(Edit difference data)

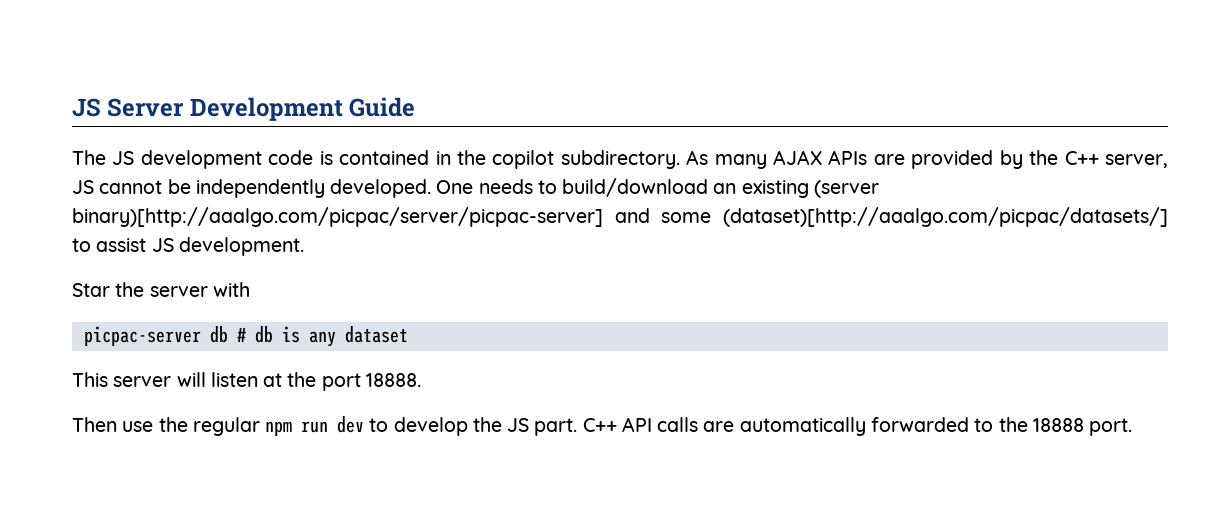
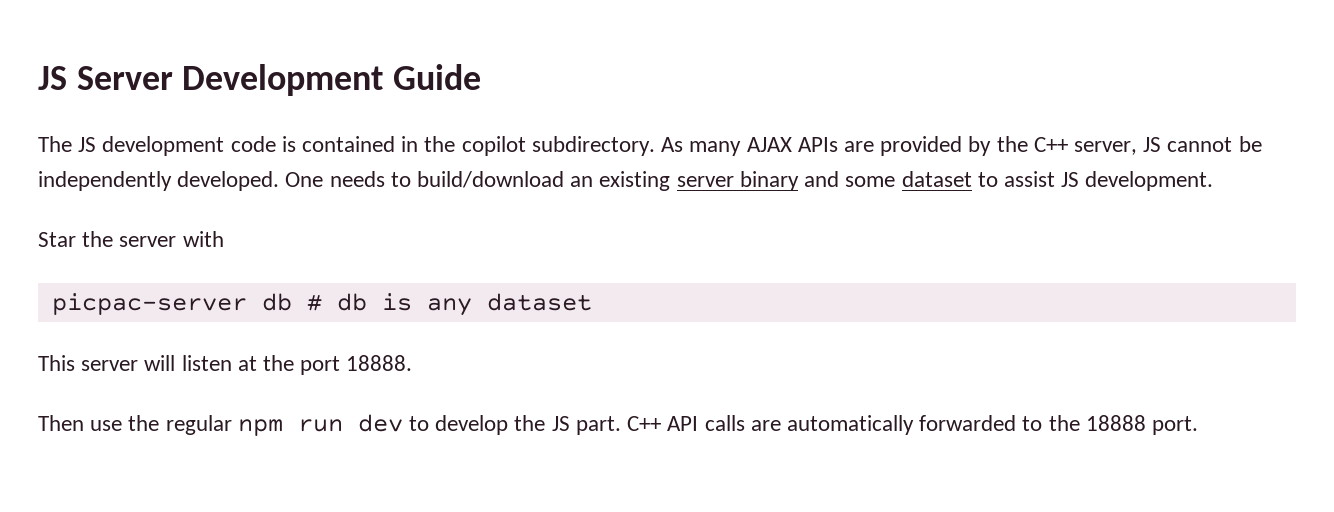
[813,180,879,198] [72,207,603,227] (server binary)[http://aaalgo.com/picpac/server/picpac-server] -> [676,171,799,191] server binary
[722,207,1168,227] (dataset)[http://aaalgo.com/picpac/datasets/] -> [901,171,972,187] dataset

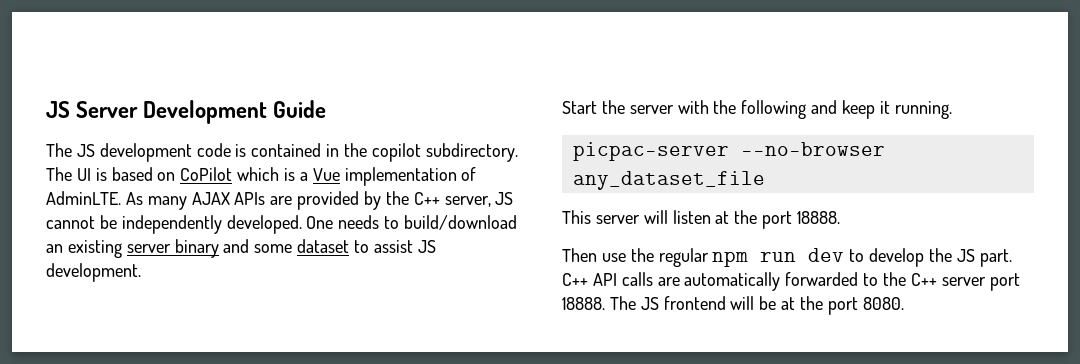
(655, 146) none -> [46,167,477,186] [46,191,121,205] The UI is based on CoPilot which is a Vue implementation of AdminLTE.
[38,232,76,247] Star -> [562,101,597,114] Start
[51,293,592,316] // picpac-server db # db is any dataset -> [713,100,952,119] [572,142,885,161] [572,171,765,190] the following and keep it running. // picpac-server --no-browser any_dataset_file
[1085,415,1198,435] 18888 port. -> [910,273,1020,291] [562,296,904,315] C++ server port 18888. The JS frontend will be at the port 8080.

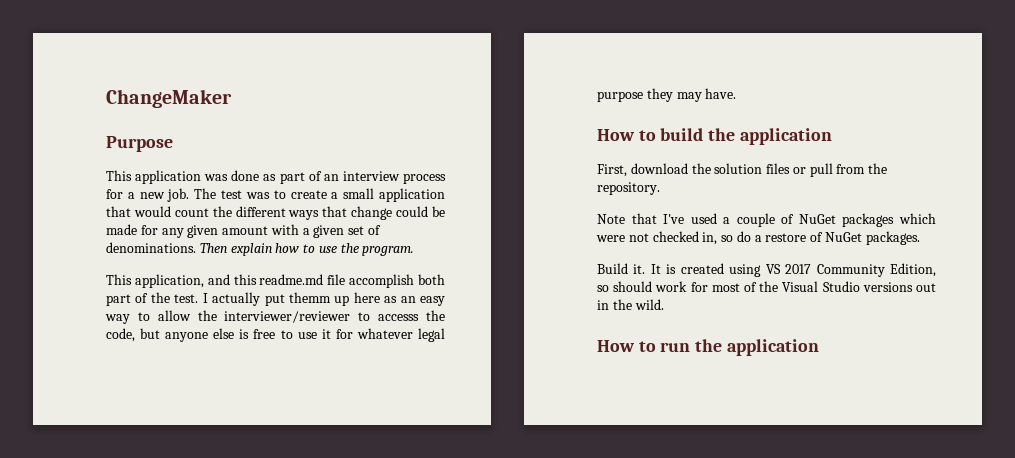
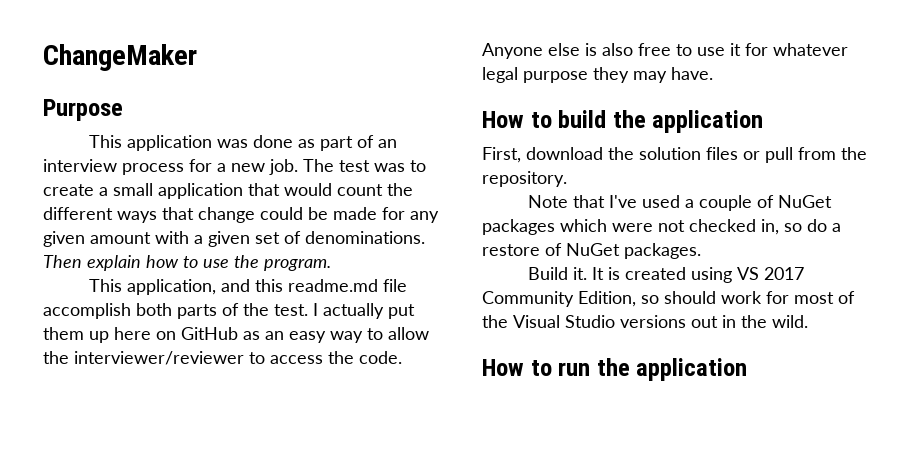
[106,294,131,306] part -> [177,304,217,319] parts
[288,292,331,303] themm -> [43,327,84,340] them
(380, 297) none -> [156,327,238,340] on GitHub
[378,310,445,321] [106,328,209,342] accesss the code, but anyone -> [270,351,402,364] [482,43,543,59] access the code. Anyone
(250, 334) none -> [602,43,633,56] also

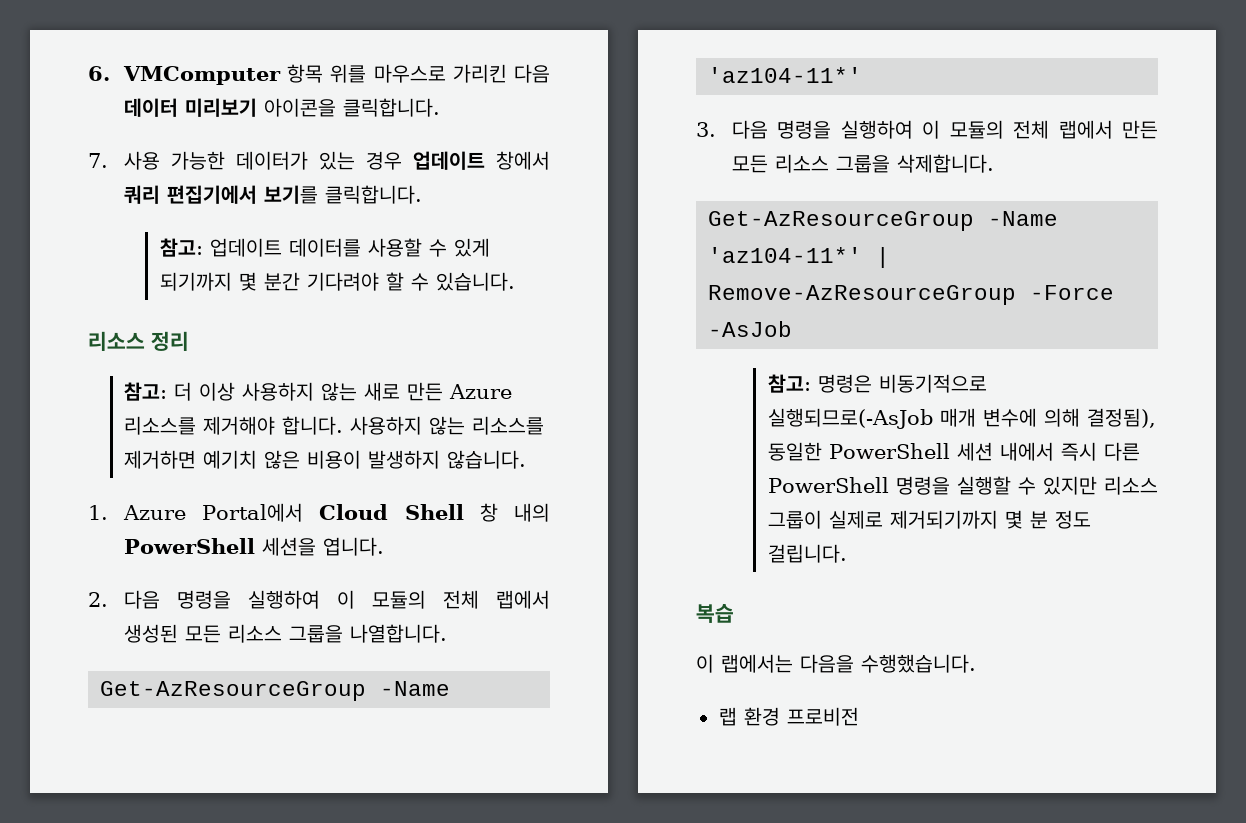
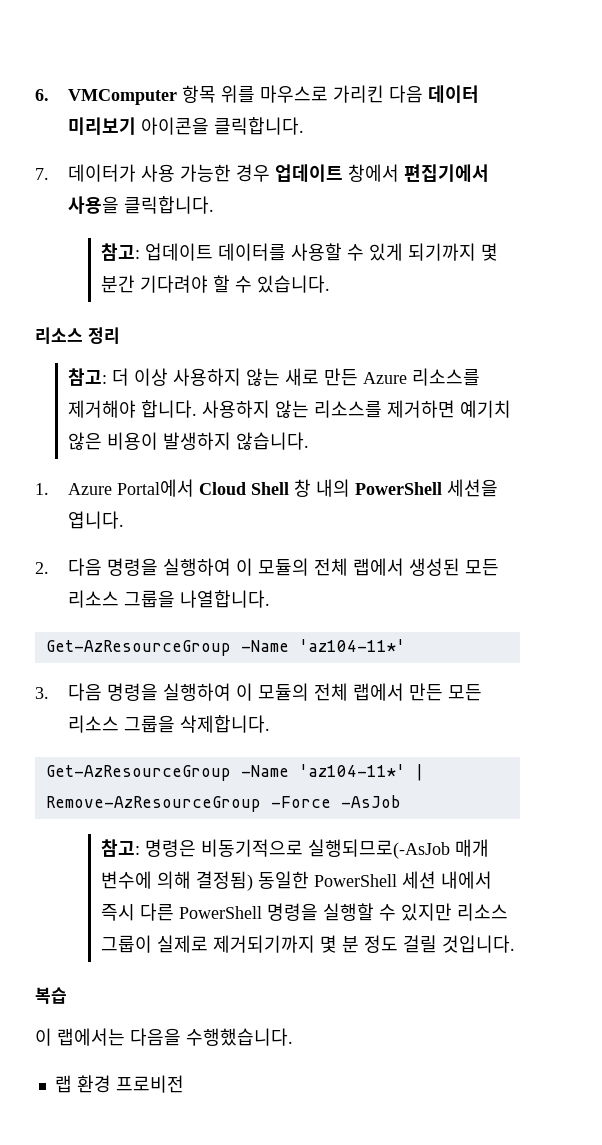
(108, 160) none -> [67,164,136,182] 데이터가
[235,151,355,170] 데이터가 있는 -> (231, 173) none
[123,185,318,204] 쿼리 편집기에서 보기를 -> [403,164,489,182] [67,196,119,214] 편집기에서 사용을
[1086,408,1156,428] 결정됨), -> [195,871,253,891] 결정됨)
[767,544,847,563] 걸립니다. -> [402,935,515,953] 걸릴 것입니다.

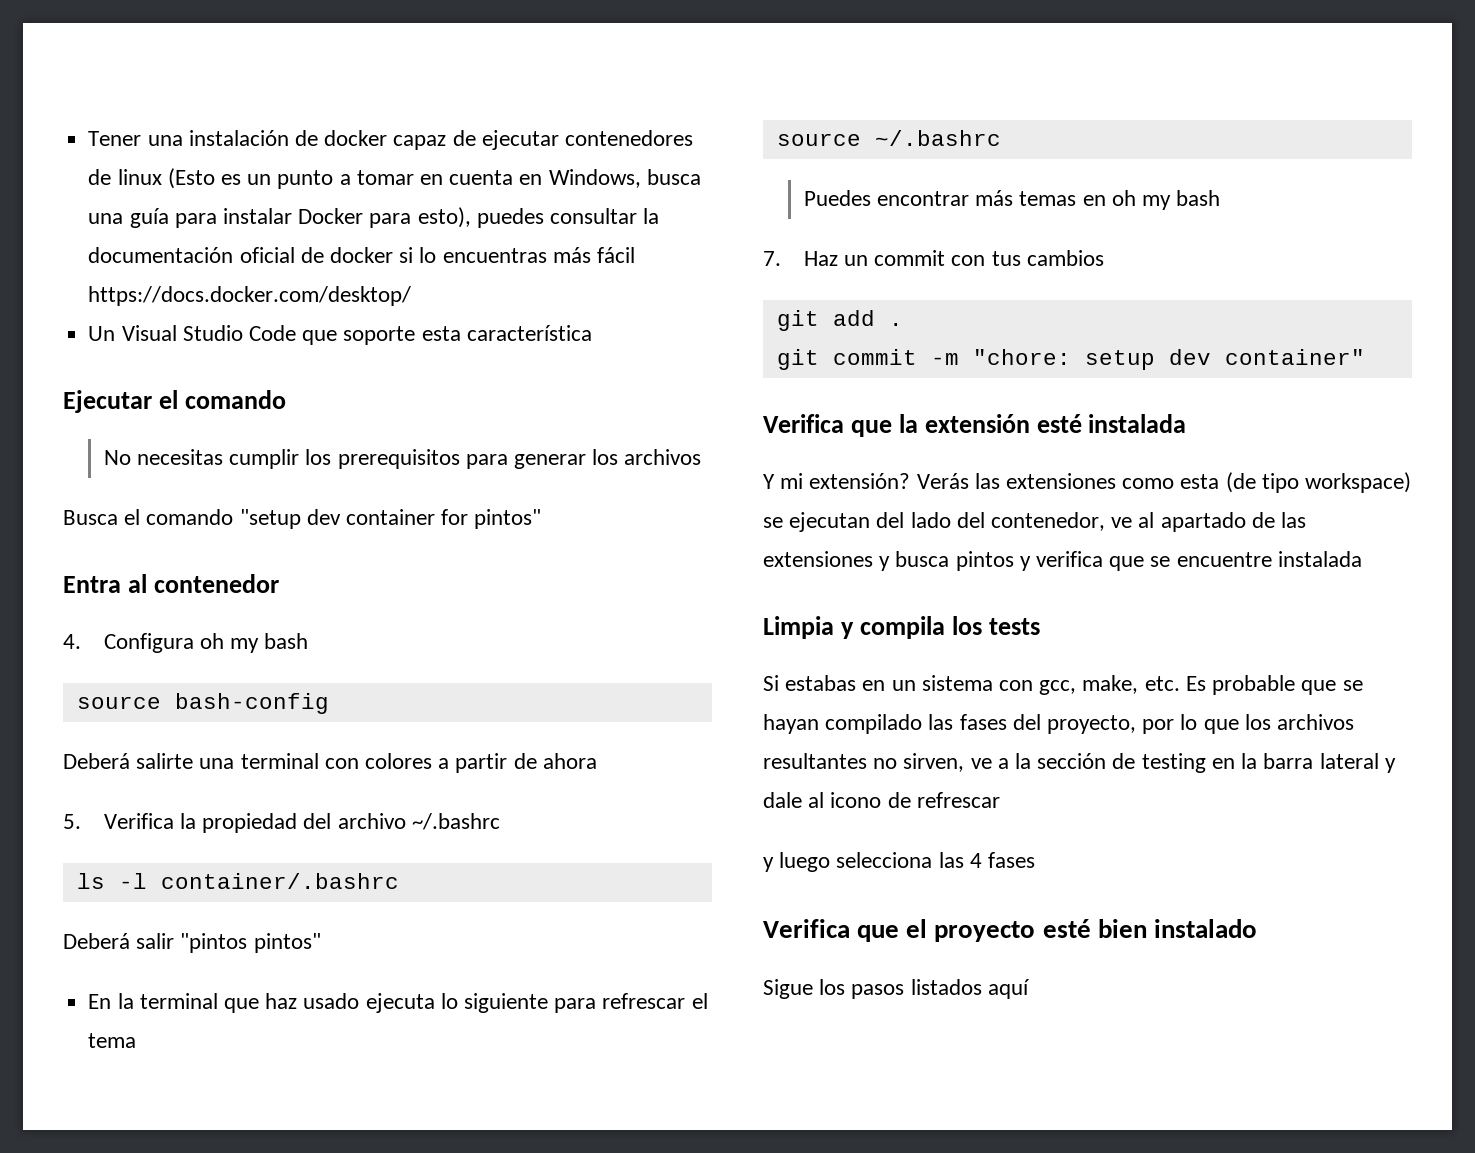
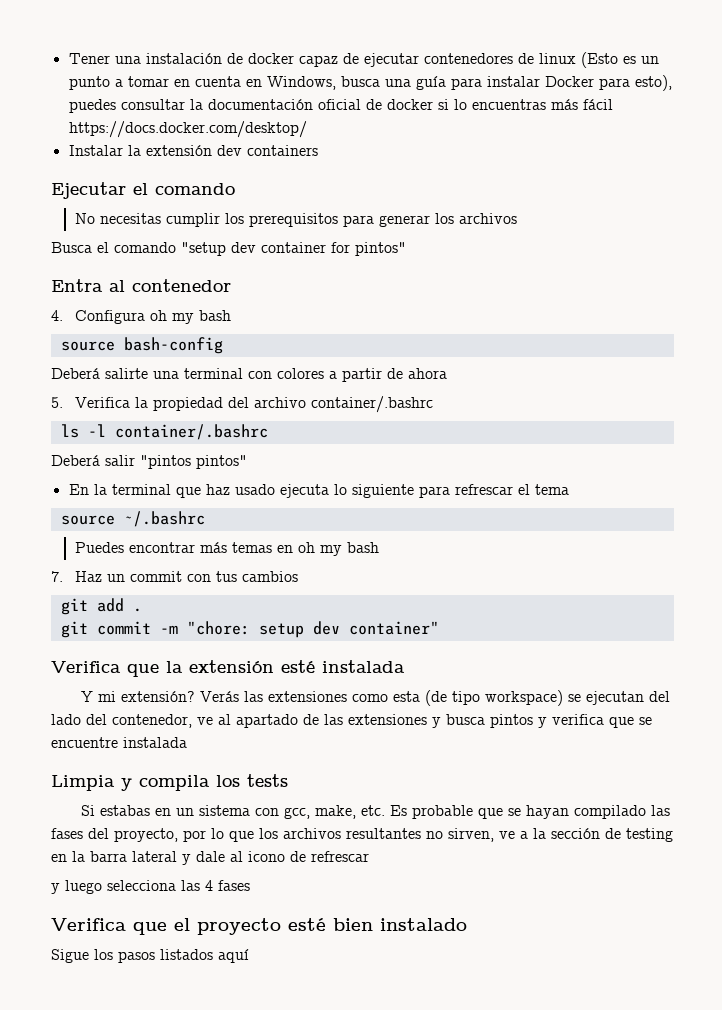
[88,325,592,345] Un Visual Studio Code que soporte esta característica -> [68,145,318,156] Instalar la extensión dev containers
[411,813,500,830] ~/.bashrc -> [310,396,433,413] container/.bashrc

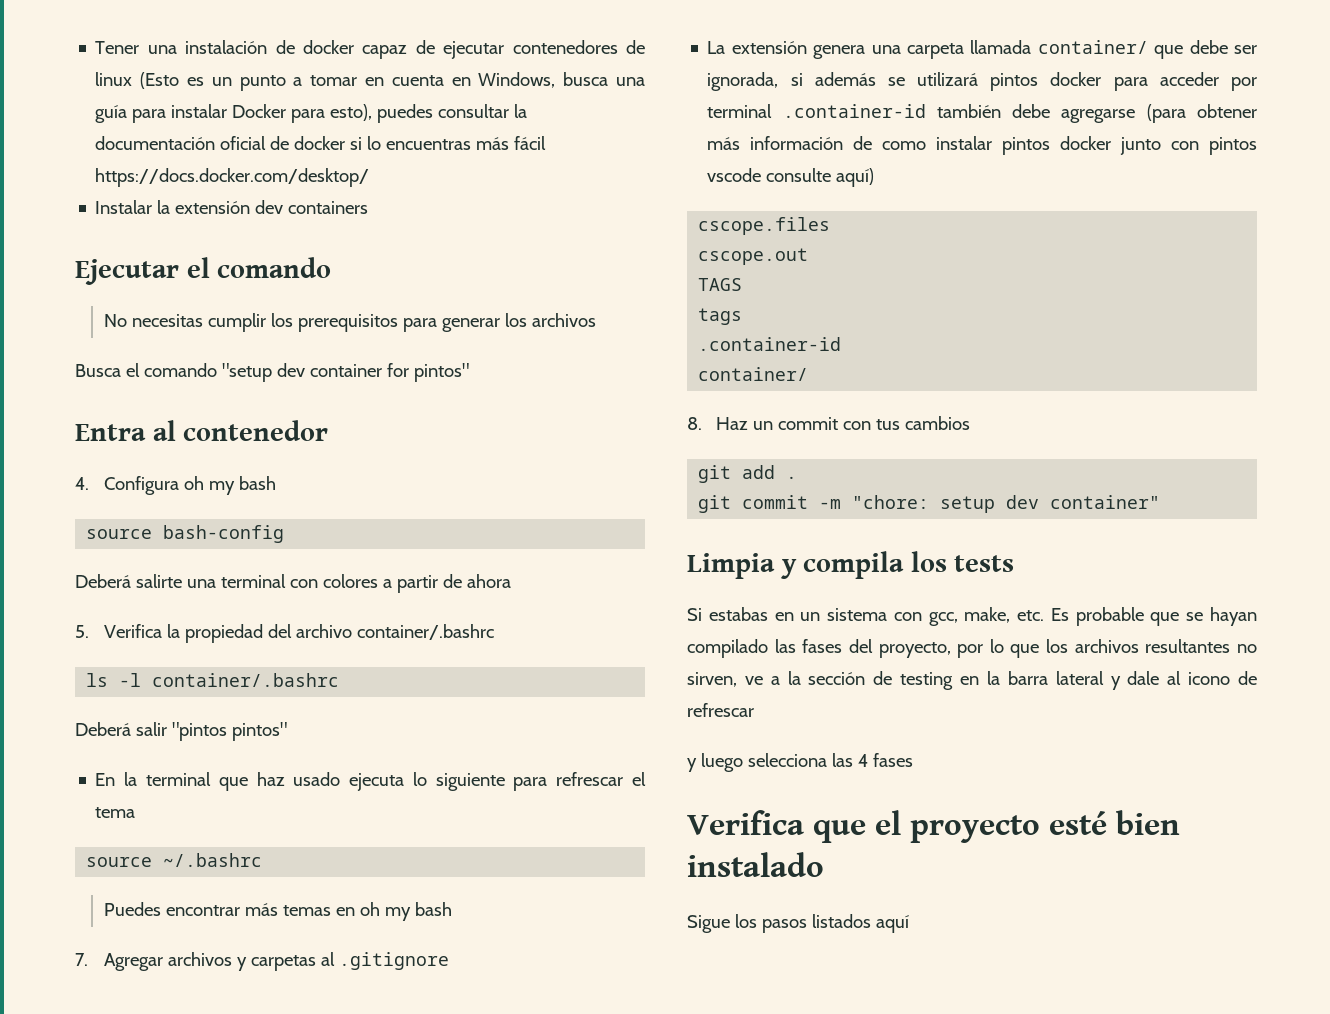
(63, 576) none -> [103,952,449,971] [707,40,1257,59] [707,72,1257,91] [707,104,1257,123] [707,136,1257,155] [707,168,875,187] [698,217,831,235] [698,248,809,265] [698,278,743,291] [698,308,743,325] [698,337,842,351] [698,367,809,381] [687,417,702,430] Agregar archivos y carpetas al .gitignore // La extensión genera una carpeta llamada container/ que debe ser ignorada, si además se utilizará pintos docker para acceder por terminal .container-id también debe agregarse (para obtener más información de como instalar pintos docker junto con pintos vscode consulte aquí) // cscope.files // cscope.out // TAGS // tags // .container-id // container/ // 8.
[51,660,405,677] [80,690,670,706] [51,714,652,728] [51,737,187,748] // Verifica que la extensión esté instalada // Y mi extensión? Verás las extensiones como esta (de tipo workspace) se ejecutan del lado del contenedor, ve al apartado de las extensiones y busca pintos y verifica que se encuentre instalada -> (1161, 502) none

*Exercise description*
Starting with the line above that holds "[288,292,331,303] themm ->", restate each line word for word up to and including the line that holds "[411,813,500,830] ~/.bashrc ->". Drop the pictures.

*Task output*
[288,292,331,303] themm -> [43,327,84,340] them
(380, 297) none -> [156,327,238,340] on GitHub
[378,310,445,321] [106,328,209,342] accesss the code, but anyone -> [270,351,402,364] [482,43,543,59] access the code. Anyone
(250, 334) none -> [602,43,633,56] also

(108, 160) none -> [67,164,136,182] 데이터가
[235,151,355,170] 데이터가 있는 -> (231, 173) none
[123,185,318,204] 쿼리 편집기에서 보기를 -> [403,164,489,182] [67,196,119,214] 편집기에서 사용을
[1086,408,1156,428] 결정됨), -> [195,871,253,891] 결정됨)
[767,544,847,563] 걸립니다. -> [402,935,515,953] 걸릴 것입니다.

[88,325,592,345] Un Visual Studio Code que soporte esta característica -> [68,145,318,156] Instalar la extensión dev containers
[411,813,500,830] ~/.bashrc -> [310,396,433,413] container/.bashrc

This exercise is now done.